Sylvia Grace Borda, "Farm Work," 2013
video still of the work yard at Fearing Farm, double-channel video, 48 min.
All our prayers in the morning, in the evening, start with the word “Here.” – Edmund Ladd
To be local is not only to be familiar with a particular place, but also to create personal and political realities there. As renowned American art critic Lucy Lippard says, “place is latitudinal and longitudinal within the map of a person’s life. It is temporal and spatial, personal and political.”
Each place we live or travel through is bound to include local figures who know their communities, both its unique gifts and its specific stresses. In Vancouver, artist Sylvia Grace Borda is one such person.
Her work over the last 15 years is the subject of a new book from Heritage House, Sylvia Grace Borda: Shifting Perspectives. This monograph includes texts from curators and critics with a host of perspectives, including Liz Wells, a British professor of photographic culture, along with a plethora of images from Borda’s investigative practice.
Borda’s hybrid methods travel across many lens-based and lens-less media, including stereoscopy, Google Street View, photograms and still photography. Variously mentioned in relation to the Vancouver School of contemporary photography, the historic Parisian documentarian Eugène Atget and American conceptual artist Ed Ruscha, she calls herself an “author-producer.” And, in all her projects, she underlines the importance of being “sensitive to a community and/or place.”
Shifting Perspectives considers how Borda explores questions of identity, place, representation and labour in projects ranging from Every Bus Stop in Surrey, BC, 2004, to her ongoing undertaking, Cameras and Watercolour Sunsets, a series of digital montages in which a camera is placed on the horizon of watercolour grounds.

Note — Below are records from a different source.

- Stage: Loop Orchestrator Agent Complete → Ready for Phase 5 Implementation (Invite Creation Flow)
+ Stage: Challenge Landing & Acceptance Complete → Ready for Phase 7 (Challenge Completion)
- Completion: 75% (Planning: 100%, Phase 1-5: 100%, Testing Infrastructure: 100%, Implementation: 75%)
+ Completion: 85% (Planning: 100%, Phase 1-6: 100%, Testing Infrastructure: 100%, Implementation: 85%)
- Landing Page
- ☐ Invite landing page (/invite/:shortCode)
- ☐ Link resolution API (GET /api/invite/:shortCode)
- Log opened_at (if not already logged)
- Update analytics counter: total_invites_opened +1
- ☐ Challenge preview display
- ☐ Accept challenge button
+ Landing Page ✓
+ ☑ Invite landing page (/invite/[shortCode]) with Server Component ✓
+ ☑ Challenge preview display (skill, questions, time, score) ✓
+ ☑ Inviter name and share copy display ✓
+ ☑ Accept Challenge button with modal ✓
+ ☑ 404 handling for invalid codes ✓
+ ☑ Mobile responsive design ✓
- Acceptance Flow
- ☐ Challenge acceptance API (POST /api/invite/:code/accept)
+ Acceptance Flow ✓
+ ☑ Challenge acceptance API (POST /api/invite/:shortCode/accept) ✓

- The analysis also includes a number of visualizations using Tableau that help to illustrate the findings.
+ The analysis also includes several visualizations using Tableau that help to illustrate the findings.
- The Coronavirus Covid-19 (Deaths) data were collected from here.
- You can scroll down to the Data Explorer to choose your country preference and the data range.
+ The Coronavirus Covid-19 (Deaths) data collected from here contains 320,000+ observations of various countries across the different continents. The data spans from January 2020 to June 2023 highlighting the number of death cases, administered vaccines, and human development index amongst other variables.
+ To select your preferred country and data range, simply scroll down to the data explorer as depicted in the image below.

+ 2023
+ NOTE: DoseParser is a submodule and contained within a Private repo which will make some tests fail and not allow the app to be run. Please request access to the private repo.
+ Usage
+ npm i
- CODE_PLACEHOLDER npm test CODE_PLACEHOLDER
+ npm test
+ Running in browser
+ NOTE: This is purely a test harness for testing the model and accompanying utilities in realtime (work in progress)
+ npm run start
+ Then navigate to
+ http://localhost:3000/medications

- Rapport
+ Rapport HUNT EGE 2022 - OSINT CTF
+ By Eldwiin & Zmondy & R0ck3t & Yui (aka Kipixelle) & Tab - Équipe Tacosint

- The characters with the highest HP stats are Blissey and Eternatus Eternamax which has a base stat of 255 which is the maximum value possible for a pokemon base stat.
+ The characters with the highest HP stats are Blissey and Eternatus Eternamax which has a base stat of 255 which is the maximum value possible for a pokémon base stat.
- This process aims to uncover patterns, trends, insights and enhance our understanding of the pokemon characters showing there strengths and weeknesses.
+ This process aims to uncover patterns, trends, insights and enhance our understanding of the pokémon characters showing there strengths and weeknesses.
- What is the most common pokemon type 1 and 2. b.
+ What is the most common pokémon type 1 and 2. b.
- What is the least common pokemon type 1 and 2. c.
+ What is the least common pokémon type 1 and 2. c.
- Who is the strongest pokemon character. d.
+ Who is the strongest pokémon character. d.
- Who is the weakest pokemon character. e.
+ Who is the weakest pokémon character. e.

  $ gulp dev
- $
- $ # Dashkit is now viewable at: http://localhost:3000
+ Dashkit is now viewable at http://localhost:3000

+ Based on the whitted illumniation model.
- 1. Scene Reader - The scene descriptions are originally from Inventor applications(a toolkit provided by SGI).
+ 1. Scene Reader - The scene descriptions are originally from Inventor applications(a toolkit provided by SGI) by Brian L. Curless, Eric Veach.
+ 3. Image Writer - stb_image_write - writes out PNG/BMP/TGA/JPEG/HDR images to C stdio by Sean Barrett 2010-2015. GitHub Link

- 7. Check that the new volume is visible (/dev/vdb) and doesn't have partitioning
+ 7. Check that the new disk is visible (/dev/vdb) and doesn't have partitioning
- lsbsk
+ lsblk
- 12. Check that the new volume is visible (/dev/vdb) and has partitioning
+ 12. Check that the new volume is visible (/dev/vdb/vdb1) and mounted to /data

Sylvia Grace Borda, "Every Bus Stop in Surrey, BC," 2004
net artwork and C-41 photographs
It’s clear that Borda remains for sustained periods in the places where she makes art. Surrey, a municipality in Greater Vancouver, is central to her practice, which has been focused mainly on British Columbia and Western Europe. For instance, for Farm Work, Borda filmed various Surrey food producers through the spring, summer and autumn of 2013 as she sought to honour and make visible the artistically overlooked topic of rural labour.
Borda says she’s not only interested in picturing subjects, but in illustrating their value to a larger audience. The only way to do that is to get to know a place by participating in community engagement.
Sylvia Grace Borda, "Farm Work," 2013
video still of Pat and Sue Harrison sorting blueberries by hand at Collishaw Historic Farm
It’s easy to find conflicting observations, layered narratives and transitional spaces in Borda’s work. Vancouver art historian Dorothy Barenscott describes Vancouverites, including Borda, as self-conscious in their awareness of Indigenous-settler relations. Borda comments on being raised by parents displaced during the Second World War; she is always cognizant of her European heritage.
Borda’s work is filled with nuance, personal connections and unexpected uses of imaging technology. Across some 200 pages, Shifting Perspectives beautifully recounts her journey, easily weaving her work’s varied components and themes together.
It invites readers to slow down and ponder the liminal zones around them, as well as yet-to-be discovered ways to make images in the 21st century. ■
Sylvia Grace Borda: Shifting Perspectives, edited by Jordan Strom and Sylvia Grace Borda: Heritage House Publishing, 2020.